* _Excerpted records_
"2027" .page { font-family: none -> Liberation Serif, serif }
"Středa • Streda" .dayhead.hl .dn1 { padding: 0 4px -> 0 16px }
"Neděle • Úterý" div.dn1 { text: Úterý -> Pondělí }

---

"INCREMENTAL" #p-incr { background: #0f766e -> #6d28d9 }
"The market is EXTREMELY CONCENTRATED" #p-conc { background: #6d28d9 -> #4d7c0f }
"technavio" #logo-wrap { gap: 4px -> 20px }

* _What you should do_
Set down, exactly as they appear above, all lines from the one that has "padding: 0 4px" down to the one that has "text: Úterý ->", including those two and no others.

* _Completed exercise_
"Středa • Streda" .dayhead.hl .dn1 { padding: 0 4px -> 0 16px }
"Neděle • Úterý" div.dn1 { text: Úterý -> Pondělí }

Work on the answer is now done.